Additional encodings such as otlp_proto, otlp_json, and trace-specific formats (jaeger_proto, zipkin_json, etc.) are also available. See the Kafka Receiver README for the full list.

Basic configuration

Minimal configuration to consume logs from one Event Hub with SASL/PLAIN.

receivers:
  kafka:
    brokers:
      - "<NAMESPACE>.servicebus.windows.net:9093"
    group_id: "<CONSUMER_GROUP_NAME>"
    auth:
      sasl:
        username: "$ConnectionString"
        password: "Endpoint=sb://<NAMESPACE>.servicebus.windows.net/;SharedAccessKeyName=<ACCESS_KEY_NAME>;SharedAccessKey=<ACCESS_KEY>"
        mechanism: "PLAIN"
    tls: {}
    logs:
      topics:
        - "<EVENT_HUB_NAME>"
      encoding: text

Advanced configuration

Example with multiple Event Hubs.

receivers:
  kafka/eh1:
    brokers:
      - "<NAMESPACE>.servicebus.windows.net:9093"
    group_id: "<CONSUMER_GROUP_1>"
    auth:
      sasl:
        username: "$ConnectionString"
        password: "Endpoint=sb://<NAMESPACE>.servicebus.windows.net/;SharedAccessKeyName=<KEY_1>;SharedAccessKey=<ACCESS_KEY_1>"
        mechanism: "PLAIN"
    tls: {}
    logs:
      topics:
        - "<EVENT_HUB_1>"
      encoding: text

  kafka/eh2:
    brokers:
      - "<NAMESPACE>.servicebus.windows.net:9093"
    group_id: "<CONSUMER_GROUP_2>"
    auth:
      sasl:
        username: "$ConnectionString"
        password: "Endpoint=sb://<NAMESPACE>.servicebus.windows.net/;SharedAccessKeyName=<KEY_2>;SharedAccessKey=<ACCESS_KEY_2>"
        mechanism: "PLAIN"
    tls: {}
    logs:
      topics:
        - "<EVENT_HUB_2>"
      encoding: text

Configuration parameters mapping

The following section maps each logstash-input-azure_event_hubs parameter to its OpenTelemetry Collector kafka receiver equivalent.
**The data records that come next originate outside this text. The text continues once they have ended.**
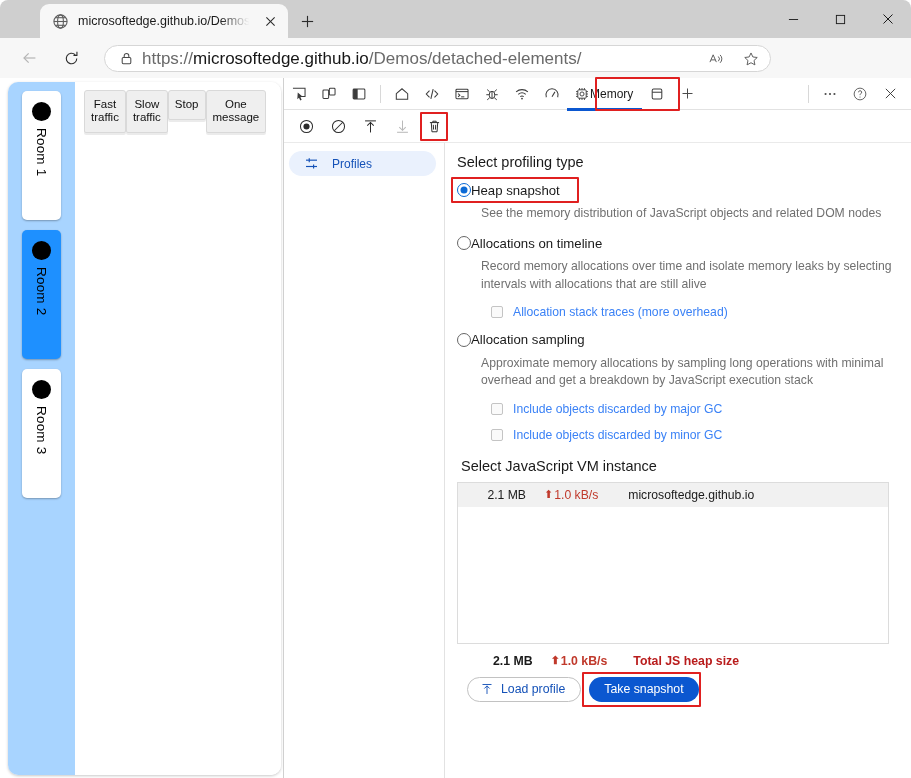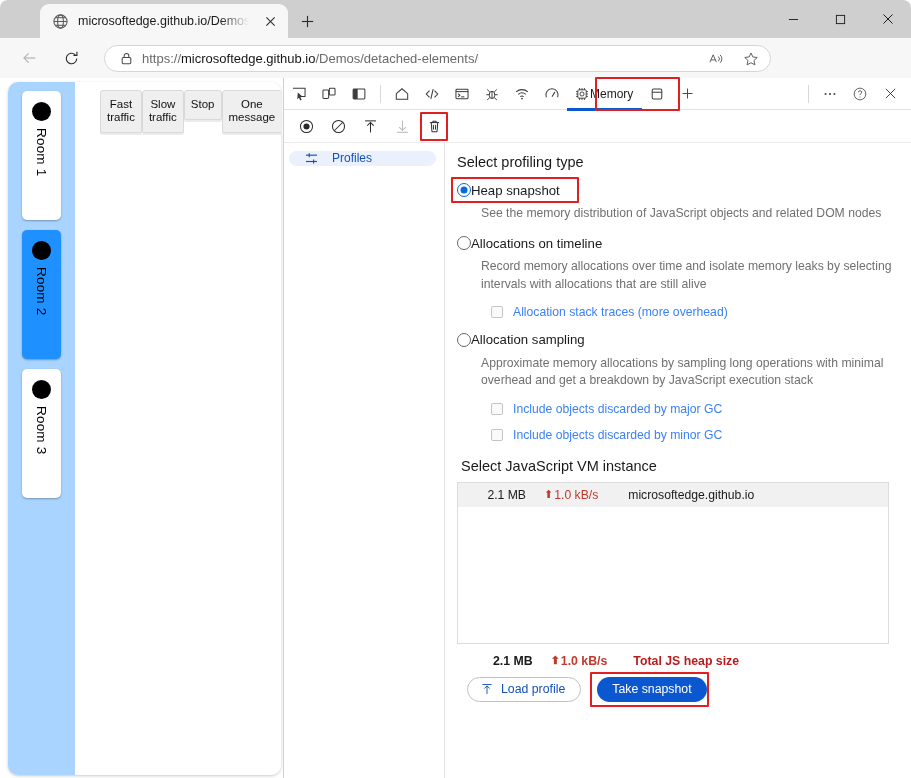--- a/index.html
+++ b/index.html
@@ -55,21 +55,21 @@
   }
   .navbtn { width: 32px; height: 30px; display: flex; align-items: center; justify-content: center; }
   .nb-back { margin-left: 14px; }
   .nb-reload { margin-left: 9px; }
   .omnibox {
     position: absolute; left: 104px; top: 7px; width: 667px; height: 27px;
     background: #ffffff; border: 1px solid #d6d6d6; border-radius: 14px;
     display: flex; align-items: center; padding: 0 6px 0 14px; gap: 8px;
   }
   .lock-ico { width: 15px; height: 15px; flex: 0 0 auto; }
-  .url { flex: 1 1 auto; font-size: 13px; white-space: nowrap; overflow: hidden; color: #6a6a6a; }
+  .url { flex: 1 1 auto; font-size: 17px; white-space: nowrap; overflow: hidden; color: #6a6a6a; }
   .url .host { color: #161616; }
   .omni-ico { width: 27px; height: 23px; display: flex; align-items: center; justify-content: center; }
   .navright { position: absolute; right: 0; top: 38px; height: 40px; display: flex; align-items: center; }
   .nr-btn { width: 32px; height: 30px; display: flex; align-items: center; justify-content: center; margin-right: 4px; }
   .nr-sep { width: 1px; height: 18px; background: #cdcdcd; margin: 0 5px; }
 
   
   .page {
     position: absolute; left: 0; top: 78px; width: 283px; height: 700px;
     background: #ffffff; overflow: hidden;
@@ -91,21 +91,21 @@
     display: flex; flex-direction: column; align-items: center;
     padding-top: 11px; gap: 7px;
   }
   .room.active { background: #1e90ff; }
   .room-dot { width: 19px; height: 19px; border-radius: 50%; background: #000; flex: 0 0 auto; }
   .room-label {
     writing-mode: vertical-rl; text-orientation: mixed;
     font-size: 13.5px; color: #000; letter-spacing: .2px;
     font-family: "Liberation Sans", sans-serif;
   }
-  .page-main { flex: 1 1 auto; background: #fff; padding: 8px 0 0 25px; }
+  .page-main { flex: 1 1 auto; background: #fff; padding: 8px 0 0 9px; }
   .btnrow { display: flex; align-items: flex-start; }
   .demo-btn {
     background: #efefef; border: 1px solid #d9d9d9;
     border-radius: 3px 3px 2px 2px;
     font-family: "Liberation Sans", sans-serif;
     font-size: 11.5px; color: #111; line-height: 1.15;
     padding: 7px 6px 8px 6px;
     text-align: center; white-space: pre-line;
     box-shadow: 0 2px 0 rgba(0,0,0,.08);
   }
@@ -143,22 +143,22 @@
     border-bottom: 1px solid #eaeaea;
   }
   .act-ico { width: 32px; height: 28px; display: flex; align-items: center; justify-content: center; }
 
   .dt-body { position: absolute; left: 0; top: 65px; right: 0; bottom: 0; display: flex; }
   .dt-sidebar {
     width: 161px; flex: 0 0 auto; background: #fff;
     border-right: 1px solid #e2e2e2; padding-top: 8px;
   }
   .profiles-item {
-    display: flex; gap: 13px;
-    height: 15px; margin: 0 8px 0 5px; padding-left: 15px;
+    display: flex; align-items: center; gap: 13px;
+    height: 25px; margin: 0 8px 0 5px; padding-left: 15px;
     border-radius: 13px; background: #eaf1fd;
   }
   .profiles-item .lbl { font-size: 12px; color: #1552b8; }
 
   .dt-content { flex: 1 1 auto; position: relative; padding: 11px 16px 0 12px; overflow: hidden; }
   .sec-title { font-size: 14.5px; color: #1a1a1a; margin-bottom: 9px; }
 
   .radio-row { display: flex; align-items: center; position: relative; }
   .radio {
     width: 14px; height: 14px; border-radius: 50%;
@@ -198,21 +198,21 @@
   .vm-name { color: #1a1a1a; margin-left: 12px; }
 
   .total-row {
     display: flex; align-items: center; gap: 18px;
     font-size: 12.3px; font-weight: bold; margin: 10px 0 0 36px;
   }
   .total-size { color: #1a1a1a; }
   .total-rate { color: #c0392b; display: flex; align-items: center; gap: 1px; }
   .total-label { color: #b91c1c; margin-left: 8px; }
 
-  .btn-row { display: flex; align-items: flex-start; gap: 16px; margin: 9px 0 0 10px; position: relative; }
+  .btn-row { display: flex; align-items: flex-start; gap: 8px; margin: 9px 0 0 10px; position: relative; }
   .btn-load {
     display: flex; align-items: center; gap: 7px;
     height: 25px; padding: 0 15px 0 12px;
     border: 1px solid #c2c2c2; border-radius: 13px; background: #fff;
     font-size: 12.3px; color: #1552b8;
   }
   .btn-take {
     height: 25px; padding: 0 15px; border-radius: 13px;
     background: #0b57d0; color: #fff; font-size: 12.3px;
     display: flex; align-items: center; border: none;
  1. checkpoint_interval: Direct mapping to autocommit.interval.

    Units: Azure checkpoint_interval is in seconds. OTel autocommit.interval requires a duration string (e.g., 10s, 500ms).

    Azure config:

    input {
        azure_event_hubs {
            # ... other params ...
            checkpoint_interval => 10 # Default 5
        }
    }
    

    OTel receiver equivalent:

    receivers:
      kafka:
        # ... other params ...
        autocommit:
          interval: 10s # Default 1s
    
  2. initial_position: Maps to initial_offset.

    Azure config:

    input {
        azure_event_hubs {
            initial_position => "end"
        }
    }
    

    OTel receiver equivalent:

    receivers:
      kafka:
        initial_offset: latest
    

    Value mapping:

    Azure valueOTel value
    beginningearliest
    endlatest (default)
    look_backNot directly supported

    Note: Since the Kafka receiver can't read the old Blob Storage checkpoints, it treats the migration as a first-time connection. To avoid reprocessing data the legacy plugin already handled, set initial_offset: latest for the initial deployment.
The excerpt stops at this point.